But now, Mr. Spillane is publicly declaring his dissatisfaction with court-ordered desegregation, saying that it is not working and should be replaced with an approach that will work. “There’s just no question that [the city’s public schools] are more segregated than before,” Mr. Spillane said during an interview last week.

“I was trying, in the past, to work cooperatively with the judge, but I think now he needs a nudge,” Mr. Spillane said of his decision to air publicly his views on the school system’s desegregation efforts. “The judge says he wants out, but we’re getting mixed signals.”

During the nine months he has served as the city’s superintendent, Mr. Spillane said, Judge Garrity has “frustrated our attempts to help him get out of the case.”

Mr.
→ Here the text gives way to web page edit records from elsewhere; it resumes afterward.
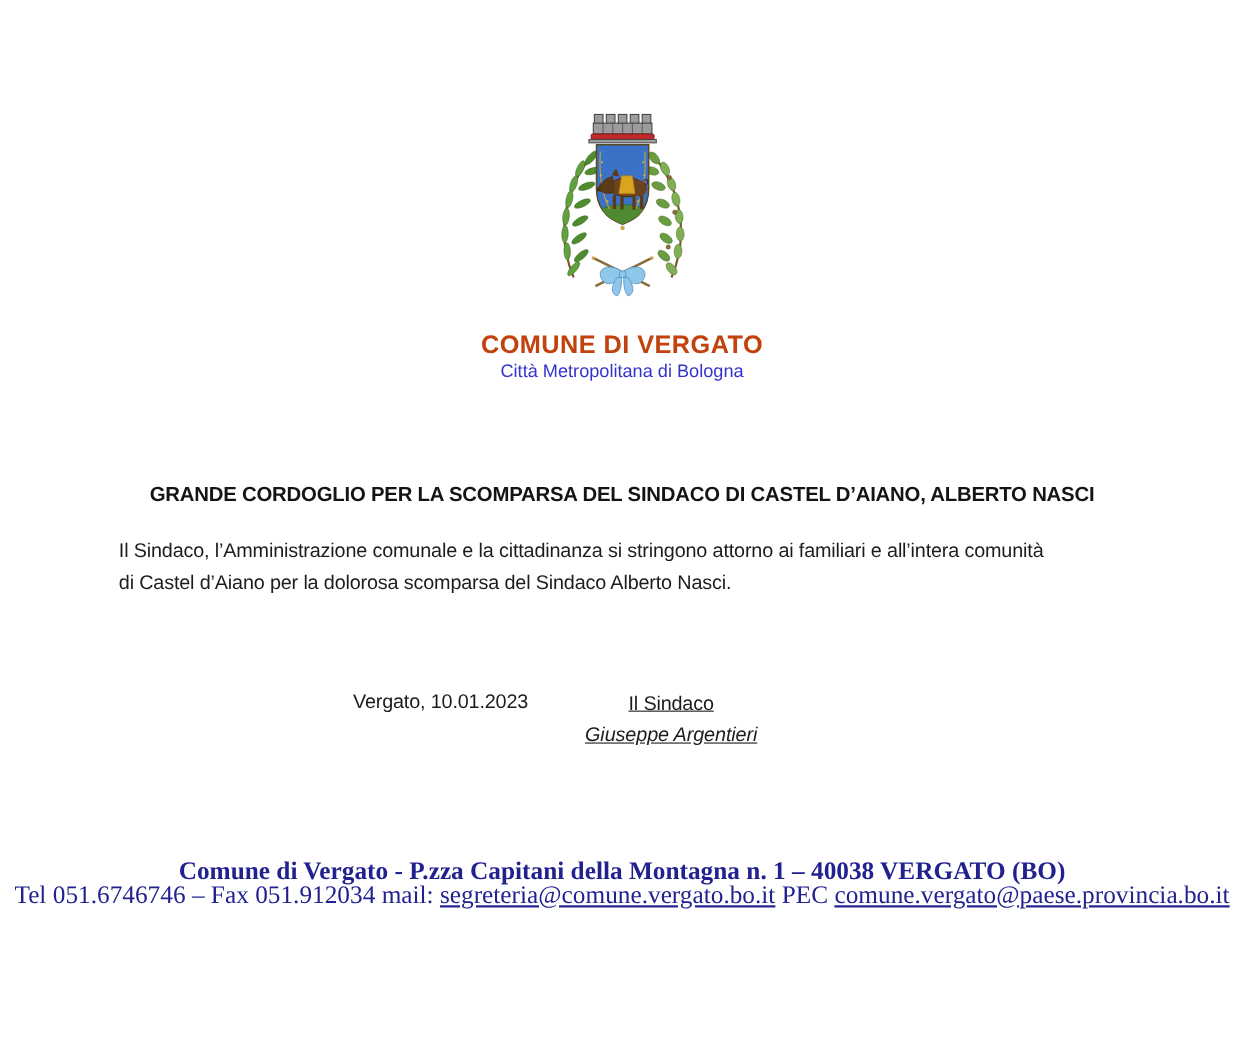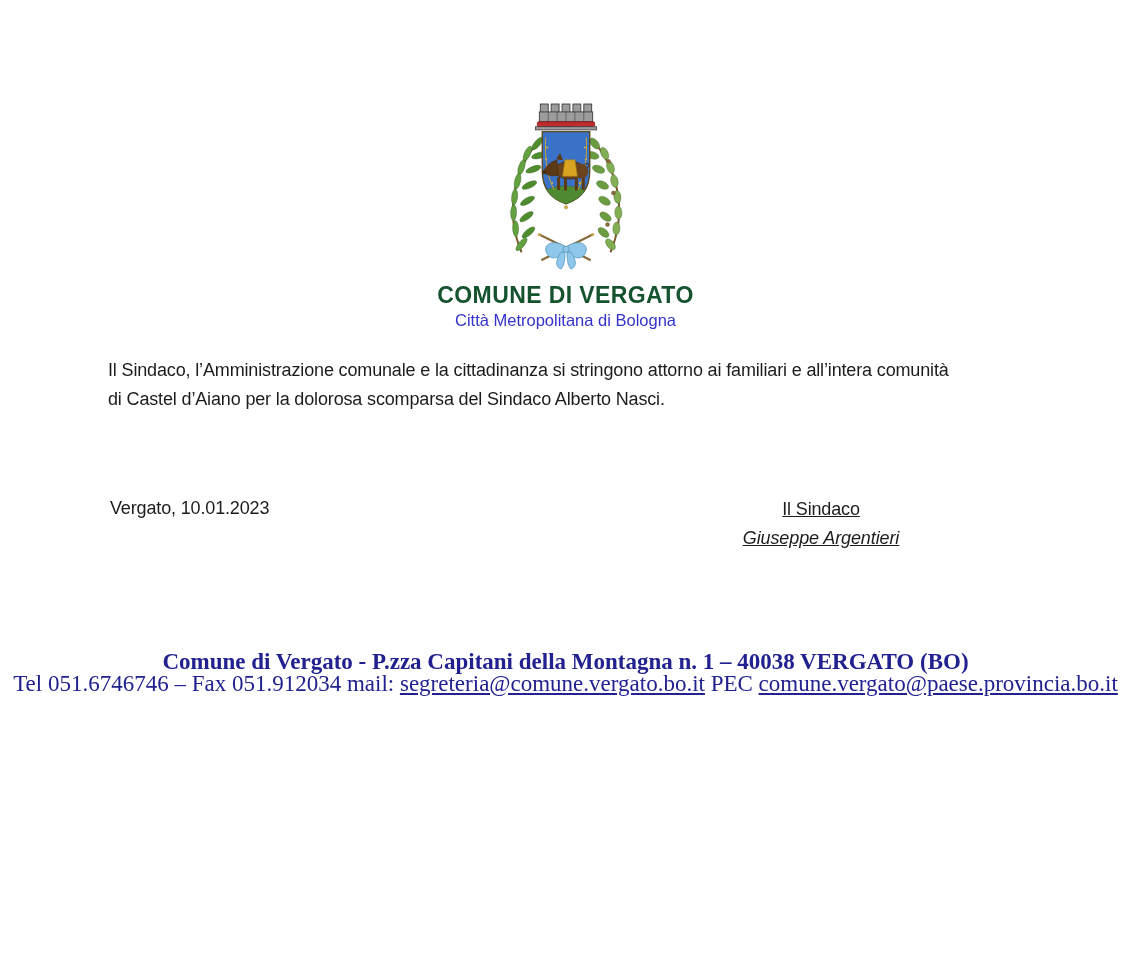--- a/index.html
+++ b/index.html
@@ -15,9 +15,9 @@
   .header { padding-top:98px; text-align:center; }
   .crest { display:block; margin:0 auto; width:168px; height:182px; }
   .org-name {
-    margin-top:2px;
+    margin-top:20px;
     font-size:23px; font-weight:700;
-    color:#14532d; letter-spacing:0.4px;
+    color:#c2410c; letter-spacing:0.4px;
     line-height:26px;
   }
   .org-sub {

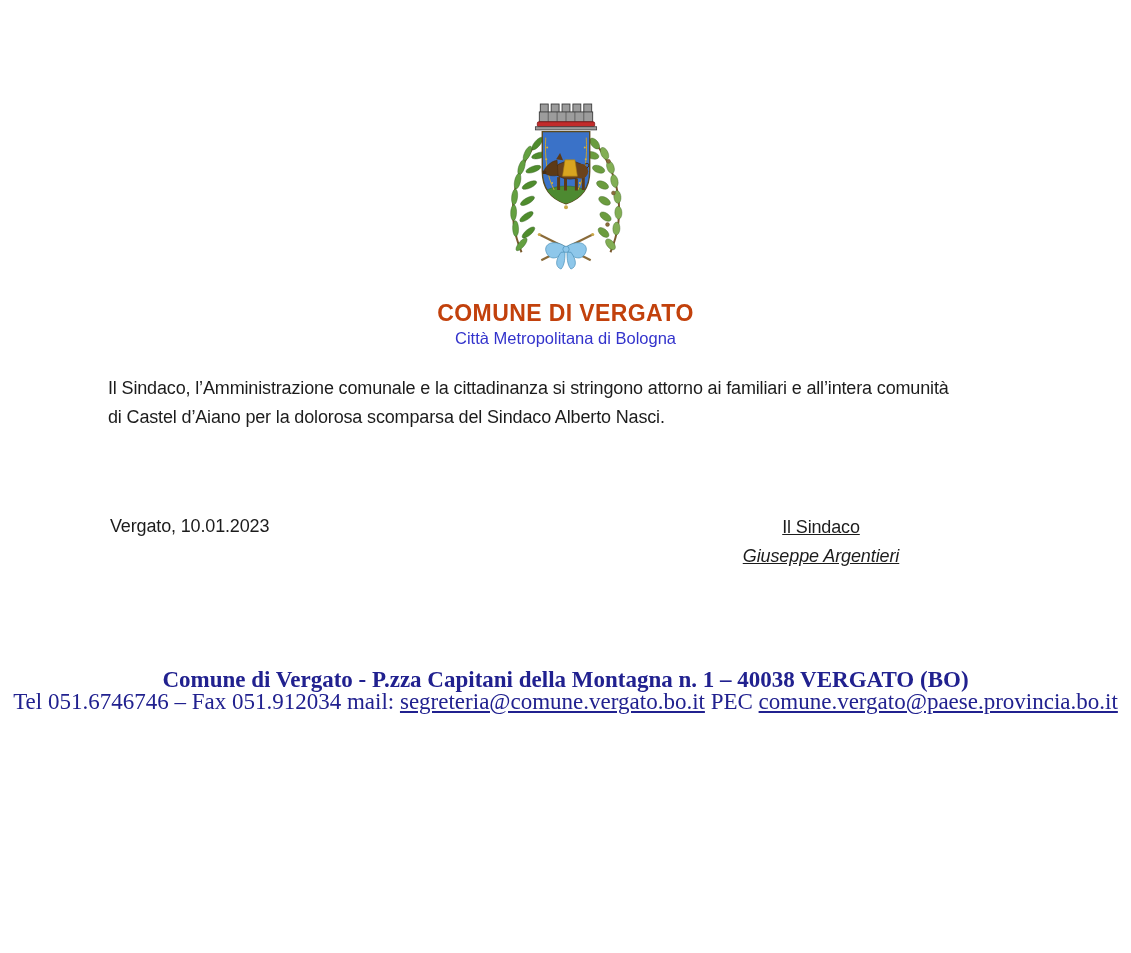--- a/index.html
+++ b/index.html
@@ -186,6 +186,7 @@
     <div class="org-sub">Città Metropolitana di Bologna</div>
   </div>
 
+  <div class="headline">GRANDE CORDOGLIO PER LA SCOMPARSA DEL SINDACO DI CASTEL D’AIANO, ALBERTO NASCI</div>
 
   <div class="body-block">
     <div class="doc-line">Il Sindaco, l’Amministrazione comunale e la cittadinanza si stringono attorno ai familiari e all’intera comunità</div>

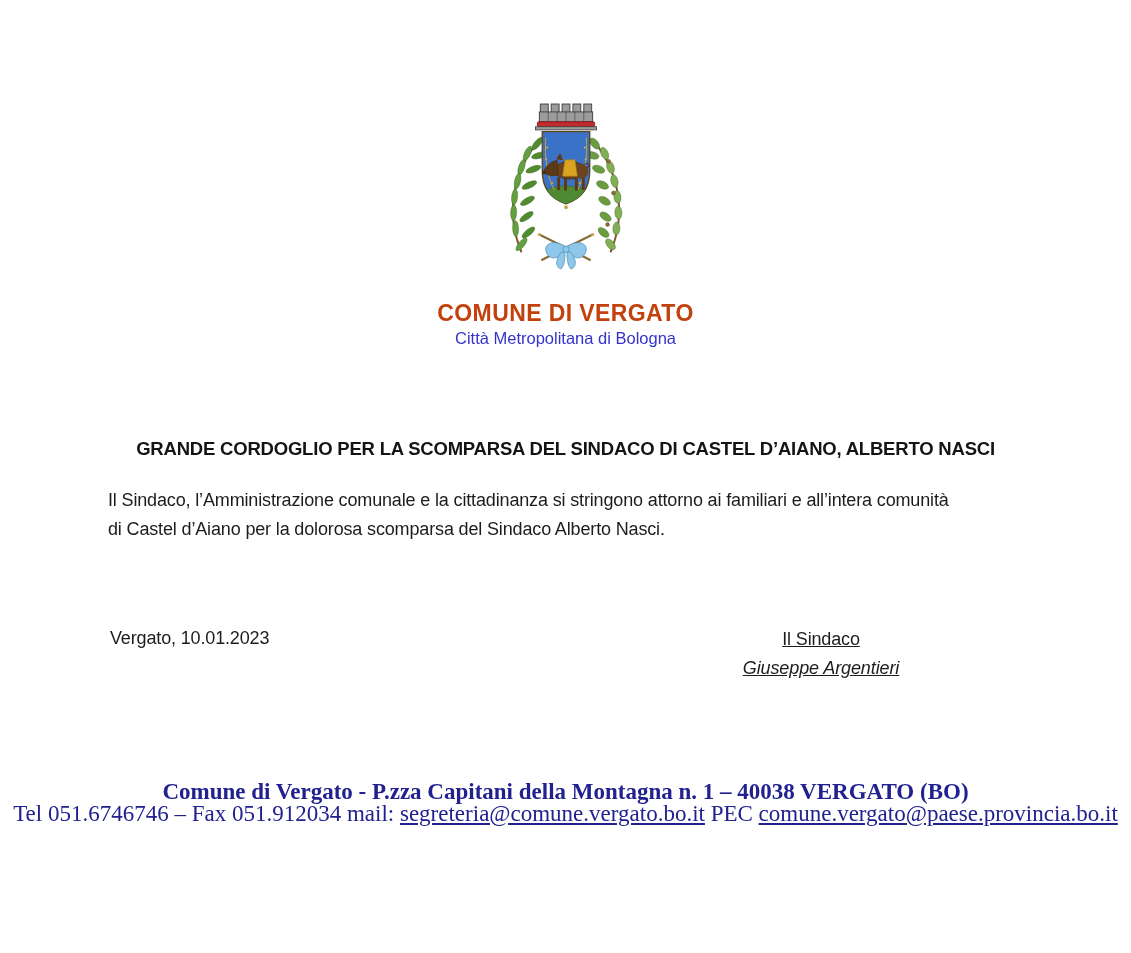--- a/index.html
+++ b/index.html
@@ -43,7 +43,7 @@
   .italic { }
   .sign-row {
     margin:84px 110px 0 110px;
-    display:flex; justify-content:space-between; align-items:flex-start;
+    display:flex; justify-content:center; align-items:flex-start;
   }
   .place-date { font-size:18px; letter-spacing:-0.15px; }
   .signature { width:260px; margin-right:70px; text-align:center;text-decoration:underline; }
Spillane’s current source of irritation is Judge Garrity’s recent comments on the 40-page “working papers” that attorneys representing the school committee spent nearly a year preparing and that some have interpreted as meaning a rejection of the plan. The document would have paved the way for a legal settlement in the eight-year-old desegregation case and eventually terminated the court’s role in the city’s public schools. (See Education Week, Jan. 19, 1982.)

After reviewing the working papers, according to Mr. Spillane, Judge Garrity indicated that the final “consent decree” should reflect some 400 individual orders that he has issued throughout his involvement in the case.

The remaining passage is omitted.